(Difference listings)
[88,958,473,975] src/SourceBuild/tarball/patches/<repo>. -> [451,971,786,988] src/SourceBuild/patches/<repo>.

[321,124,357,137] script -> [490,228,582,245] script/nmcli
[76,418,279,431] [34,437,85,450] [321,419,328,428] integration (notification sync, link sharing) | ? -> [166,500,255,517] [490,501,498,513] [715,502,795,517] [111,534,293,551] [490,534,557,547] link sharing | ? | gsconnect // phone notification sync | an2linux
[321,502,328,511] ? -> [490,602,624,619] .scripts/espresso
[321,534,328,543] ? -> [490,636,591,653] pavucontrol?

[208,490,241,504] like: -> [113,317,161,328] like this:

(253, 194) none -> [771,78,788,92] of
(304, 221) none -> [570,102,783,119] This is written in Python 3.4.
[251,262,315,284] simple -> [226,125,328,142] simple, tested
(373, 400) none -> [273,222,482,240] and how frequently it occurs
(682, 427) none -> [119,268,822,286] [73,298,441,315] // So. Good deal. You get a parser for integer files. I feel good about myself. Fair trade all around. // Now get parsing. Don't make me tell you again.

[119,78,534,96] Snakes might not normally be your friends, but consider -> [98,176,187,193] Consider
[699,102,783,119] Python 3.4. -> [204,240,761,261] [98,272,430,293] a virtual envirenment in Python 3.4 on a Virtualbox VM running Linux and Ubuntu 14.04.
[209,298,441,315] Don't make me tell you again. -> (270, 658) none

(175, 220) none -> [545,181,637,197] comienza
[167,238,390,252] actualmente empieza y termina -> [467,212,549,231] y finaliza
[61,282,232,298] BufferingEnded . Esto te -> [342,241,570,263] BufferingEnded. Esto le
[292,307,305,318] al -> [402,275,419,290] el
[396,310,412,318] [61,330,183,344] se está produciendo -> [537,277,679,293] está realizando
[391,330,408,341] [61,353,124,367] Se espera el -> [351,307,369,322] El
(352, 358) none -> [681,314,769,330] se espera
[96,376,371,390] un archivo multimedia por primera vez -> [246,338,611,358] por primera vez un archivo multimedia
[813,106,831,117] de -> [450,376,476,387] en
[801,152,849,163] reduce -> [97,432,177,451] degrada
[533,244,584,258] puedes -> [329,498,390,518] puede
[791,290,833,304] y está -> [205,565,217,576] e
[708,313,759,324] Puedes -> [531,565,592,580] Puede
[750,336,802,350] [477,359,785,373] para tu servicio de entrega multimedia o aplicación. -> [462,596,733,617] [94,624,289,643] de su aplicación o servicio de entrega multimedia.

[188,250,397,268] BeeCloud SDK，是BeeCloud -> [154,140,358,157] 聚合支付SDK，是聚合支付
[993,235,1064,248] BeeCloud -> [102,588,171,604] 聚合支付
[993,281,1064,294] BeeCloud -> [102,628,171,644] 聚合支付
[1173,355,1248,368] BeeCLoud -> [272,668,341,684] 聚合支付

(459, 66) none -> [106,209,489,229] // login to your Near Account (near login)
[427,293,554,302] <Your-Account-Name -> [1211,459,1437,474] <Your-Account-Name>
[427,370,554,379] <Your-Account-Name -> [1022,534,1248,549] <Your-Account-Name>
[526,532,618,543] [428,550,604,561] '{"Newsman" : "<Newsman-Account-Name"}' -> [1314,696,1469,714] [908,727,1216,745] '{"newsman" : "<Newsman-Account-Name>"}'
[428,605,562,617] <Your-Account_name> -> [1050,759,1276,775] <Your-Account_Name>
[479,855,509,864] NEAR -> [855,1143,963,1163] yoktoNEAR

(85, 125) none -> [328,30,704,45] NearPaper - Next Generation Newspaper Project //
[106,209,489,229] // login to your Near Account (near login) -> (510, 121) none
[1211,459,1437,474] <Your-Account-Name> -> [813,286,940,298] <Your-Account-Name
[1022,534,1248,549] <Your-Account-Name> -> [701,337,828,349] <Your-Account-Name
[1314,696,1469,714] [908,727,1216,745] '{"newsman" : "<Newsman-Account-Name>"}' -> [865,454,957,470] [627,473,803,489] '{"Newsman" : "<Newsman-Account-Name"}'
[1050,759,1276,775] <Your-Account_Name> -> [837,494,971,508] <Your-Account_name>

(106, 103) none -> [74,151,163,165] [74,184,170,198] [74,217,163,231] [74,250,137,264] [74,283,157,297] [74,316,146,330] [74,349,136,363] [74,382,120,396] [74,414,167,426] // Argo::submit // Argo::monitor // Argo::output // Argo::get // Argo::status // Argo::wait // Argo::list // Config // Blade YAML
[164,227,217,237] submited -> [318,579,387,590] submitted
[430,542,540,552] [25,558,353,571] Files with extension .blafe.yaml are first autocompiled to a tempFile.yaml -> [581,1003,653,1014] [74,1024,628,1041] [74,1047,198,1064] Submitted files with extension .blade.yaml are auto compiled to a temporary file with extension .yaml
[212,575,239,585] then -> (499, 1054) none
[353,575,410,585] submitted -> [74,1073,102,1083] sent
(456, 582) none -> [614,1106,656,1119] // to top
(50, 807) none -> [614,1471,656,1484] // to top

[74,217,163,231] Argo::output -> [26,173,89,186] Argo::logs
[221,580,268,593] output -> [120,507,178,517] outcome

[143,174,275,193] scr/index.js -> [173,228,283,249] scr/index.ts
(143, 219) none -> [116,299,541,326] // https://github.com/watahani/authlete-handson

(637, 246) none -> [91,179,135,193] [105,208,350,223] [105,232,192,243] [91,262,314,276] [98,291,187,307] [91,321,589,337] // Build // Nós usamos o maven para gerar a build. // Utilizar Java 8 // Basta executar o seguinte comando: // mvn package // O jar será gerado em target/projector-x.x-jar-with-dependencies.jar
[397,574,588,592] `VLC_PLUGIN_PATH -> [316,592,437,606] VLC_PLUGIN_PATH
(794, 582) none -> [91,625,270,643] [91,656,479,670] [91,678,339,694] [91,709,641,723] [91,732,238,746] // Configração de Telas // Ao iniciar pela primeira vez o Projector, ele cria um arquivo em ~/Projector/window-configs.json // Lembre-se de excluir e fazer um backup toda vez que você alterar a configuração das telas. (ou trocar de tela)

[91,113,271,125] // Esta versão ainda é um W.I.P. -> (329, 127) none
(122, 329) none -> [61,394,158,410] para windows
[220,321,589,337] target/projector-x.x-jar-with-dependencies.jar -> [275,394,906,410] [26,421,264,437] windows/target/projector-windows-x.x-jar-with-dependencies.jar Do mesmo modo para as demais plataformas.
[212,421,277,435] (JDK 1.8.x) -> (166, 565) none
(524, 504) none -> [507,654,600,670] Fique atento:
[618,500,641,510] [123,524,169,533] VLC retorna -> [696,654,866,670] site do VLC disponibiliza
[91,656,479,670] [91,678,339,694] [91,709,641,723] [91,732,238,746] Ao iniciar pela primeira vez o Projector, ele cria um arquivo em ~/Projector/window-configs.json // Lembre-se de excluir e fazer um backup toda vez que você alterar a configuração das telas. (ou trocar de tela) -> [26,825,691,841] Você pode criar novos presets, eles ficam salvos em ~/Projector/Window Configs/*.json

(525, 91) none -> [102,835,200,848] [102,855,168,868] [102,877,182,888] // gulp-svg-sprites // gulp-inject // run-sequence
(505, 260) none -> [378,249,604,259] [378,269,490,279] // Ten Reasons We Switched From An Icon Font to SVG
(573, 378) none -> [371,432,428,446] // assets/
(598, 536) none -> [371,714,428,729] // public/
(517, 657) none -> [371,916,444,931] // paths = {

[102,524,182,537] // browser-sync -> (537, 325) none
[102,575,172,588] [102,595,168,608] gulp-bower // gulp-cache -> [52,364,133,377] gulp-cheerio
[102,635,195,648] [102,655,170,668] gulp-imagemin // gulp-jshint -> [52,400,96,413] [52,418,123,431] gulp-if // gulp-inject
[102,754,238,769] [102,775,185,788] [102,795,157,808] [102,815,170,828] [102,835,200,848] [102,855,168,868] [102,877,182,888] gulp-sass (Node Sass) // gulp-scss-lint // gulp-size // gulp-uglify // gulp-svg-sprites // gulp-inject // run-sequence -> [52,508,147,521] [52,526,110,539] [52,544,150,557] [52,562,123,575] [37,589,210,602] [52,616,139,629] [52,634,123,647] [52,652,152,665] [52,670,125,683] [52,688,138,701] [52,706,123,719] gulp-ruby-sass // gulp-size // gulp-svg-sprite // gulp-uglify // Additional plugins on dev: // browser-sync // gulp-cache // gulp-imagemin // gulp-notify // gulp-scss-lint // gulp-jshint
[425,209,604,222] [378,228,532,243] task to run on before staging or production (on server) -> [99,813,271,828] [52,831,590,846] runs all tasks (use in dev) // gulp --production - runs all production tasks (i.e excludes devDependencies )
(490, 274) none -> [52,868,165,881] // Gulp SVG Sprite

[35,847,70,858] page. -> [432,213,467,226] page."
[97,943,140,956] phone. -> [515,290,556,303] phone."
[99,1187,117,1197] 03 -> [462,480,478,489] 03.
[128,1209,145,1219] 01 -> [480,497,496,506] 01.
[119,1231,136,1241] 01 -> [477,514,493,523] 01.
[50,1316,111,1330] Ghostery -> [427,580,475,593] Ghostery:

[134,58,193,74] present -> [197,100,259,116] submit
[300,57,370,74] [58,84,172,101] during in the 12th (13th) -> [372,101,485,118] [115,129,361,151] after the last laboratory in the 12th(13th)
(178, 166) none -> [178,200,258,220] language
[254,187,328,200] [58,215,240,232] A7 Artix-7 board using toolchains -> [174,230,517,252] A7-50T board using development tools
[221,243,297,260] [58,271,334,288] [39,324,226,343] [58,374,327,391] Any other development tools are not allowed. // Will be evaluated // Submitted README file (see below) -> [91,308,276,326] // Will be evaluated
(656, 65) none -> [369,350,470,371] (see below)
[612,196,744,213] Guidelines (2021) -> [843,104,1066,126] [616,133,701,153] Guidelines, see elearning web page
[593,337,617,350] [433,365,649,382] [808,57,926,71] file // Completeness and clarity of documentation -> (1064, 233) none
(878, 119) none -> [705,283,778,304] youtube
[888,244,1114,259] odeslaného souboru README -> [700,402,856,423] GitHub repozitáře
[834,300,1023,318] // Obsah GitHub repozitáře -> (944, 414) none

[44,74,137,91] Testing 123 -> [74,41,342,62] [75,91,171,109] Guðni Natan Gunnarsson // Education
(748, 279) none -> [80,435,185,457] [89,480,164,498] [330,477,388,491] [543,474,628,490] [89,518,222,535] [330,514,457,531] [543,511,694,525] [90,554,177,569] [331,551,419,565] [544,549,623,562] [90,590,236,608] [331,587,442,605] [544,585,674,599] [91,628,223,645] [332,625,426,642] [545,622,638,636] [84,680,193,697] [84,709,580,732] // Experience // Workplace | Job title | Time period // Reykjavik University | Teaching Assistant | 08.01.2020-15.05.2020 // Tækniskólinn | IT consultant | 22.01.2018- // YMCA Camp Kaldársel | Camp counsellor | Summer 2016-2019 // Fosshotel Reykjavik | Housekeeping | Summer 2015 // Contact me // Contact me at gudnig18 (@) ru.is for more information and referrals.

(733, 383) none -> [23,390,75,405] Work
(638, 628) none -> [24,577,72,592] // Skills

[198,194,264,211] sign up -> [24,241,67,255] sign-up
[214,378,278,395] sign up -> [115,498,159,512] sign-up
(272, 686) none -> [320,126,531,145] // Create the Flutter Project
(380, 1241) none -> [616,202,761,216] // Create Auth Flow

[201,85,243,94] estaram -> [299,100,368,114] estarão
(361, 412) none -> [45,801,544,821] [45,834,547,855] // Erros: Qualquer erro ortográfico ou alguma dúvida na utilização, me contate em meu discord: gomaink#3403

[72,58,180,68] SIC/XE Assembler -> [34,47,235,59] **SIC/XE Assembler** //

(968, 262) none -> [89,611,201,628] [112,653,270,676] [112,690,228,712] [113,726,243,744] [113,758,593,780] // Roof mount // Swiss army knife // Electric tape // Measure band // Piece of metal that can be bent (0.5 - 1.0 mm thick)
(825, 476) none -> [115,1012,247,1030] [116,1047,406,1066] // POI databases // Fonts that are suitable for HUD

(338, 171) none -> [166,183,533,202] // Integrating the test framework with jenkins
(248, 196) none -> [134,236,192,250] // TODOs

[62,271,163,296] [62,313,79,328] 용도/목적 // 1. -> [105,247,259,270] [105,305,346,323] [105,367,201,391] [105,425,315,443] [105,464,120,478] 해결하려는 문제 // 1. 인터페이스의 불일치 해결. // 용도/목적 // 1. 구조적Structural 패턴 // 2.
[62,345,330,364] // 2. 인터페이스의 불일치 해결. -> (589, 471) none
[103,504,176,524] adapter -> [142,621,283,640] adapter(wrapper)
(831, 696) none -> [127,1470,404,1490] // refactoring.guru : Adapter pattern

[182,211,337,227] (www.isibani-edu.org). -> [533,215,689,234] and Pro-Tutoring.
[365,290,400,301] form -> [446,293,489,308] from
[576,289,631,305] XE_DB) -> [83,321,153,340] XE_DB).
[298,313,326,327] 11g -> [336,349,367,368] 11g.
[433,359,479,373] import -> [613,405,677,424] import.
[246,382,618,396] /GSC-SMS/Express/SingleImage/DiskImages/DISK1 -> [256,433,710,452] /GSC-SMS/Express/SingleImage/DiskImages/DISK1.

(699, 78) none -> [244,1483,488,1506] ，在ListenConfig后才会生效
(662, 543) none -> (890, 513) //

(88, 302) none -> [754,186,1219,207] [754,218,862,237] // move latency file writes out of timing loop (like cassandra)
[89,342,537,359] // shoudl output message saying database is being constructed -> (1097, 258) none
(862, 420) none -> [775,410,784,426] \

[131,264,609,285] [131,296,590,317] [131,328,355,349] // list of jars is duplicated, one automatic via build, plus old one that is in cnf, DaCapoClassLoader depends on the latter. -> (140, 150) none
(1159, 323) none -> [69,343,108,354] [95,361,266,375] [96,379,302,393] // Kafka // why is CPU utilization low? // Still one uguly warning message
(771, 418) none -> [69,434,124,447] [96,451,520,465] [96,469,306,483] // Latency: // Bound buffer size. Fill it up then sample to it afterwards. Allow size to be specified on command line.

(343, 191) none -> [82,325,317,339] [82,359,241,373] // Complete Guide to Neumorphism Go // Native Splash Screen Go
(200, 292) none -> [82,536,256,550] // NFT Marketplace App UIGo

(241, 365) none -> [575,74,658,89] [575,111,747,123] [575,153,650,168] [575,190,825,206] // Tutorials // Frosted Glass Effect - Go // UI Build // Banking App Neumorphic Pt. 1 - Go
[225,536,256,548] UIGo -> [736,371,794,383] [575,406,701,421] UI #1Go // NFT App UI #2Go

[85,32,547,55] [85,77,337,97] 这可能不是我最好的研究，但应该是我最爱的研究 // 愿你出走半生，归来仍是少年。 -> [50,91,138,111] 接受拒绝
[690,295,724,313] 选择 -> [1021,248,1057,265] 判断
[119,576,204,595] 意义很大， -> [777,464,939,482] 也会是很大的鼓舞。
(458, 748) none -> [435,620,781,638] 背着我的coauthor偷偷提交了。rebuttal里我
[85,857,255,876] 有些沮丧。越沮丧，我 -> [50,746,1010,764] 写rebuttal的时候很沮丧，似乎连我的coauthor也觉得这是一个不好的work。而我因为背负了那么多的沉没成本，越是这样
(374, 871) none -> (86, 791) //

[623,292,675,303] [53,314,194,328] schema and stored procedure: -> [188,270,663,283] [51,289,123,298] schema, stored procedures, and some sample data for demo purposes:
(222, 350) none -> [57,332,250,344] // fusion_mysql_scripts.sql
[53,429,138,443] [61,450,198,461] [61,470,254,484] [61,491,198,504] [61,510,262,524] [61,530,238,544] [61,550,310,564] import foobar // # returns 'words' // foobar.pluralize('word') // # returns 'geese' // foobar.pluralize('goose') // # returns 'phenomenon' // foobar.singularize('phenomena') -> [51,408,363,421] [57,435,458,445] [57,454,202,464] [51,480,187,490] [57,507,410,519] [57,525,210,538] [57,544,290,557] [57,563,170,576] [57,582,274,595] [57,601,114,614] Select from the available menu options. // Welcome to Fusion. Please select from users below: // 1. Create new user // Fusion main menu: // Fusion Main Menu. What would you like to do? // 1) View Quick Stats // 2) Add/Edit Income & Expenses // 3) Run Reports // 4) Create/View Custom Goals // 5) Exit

» WORK TASK:
From the records above, print exactly the lines that run from the line with "[72,58,180,68] SIC/XE Assembler" to the line with "(825, 476) none", inclusive.

» EXERCISE RESPONSE:
[72,58,180,68] SIC/XE Assembler -> [34,47,235,59] **SIC/XE Assembler** //

(968, 262) none -> [89,611,201,628] [112,653,270,676] [112,690,228,712] [113,726,243,744] [113,758,593,780] // Roof mount // Swiss army knife // Electric tape // Measure band // Piece of metal that can be bent (0.5 - 1.0 mm thick)
(825, 476) none -> [115,1012,247,1030] [116,1047,406,1066] // POI databases // Fonts that are suitable for HUD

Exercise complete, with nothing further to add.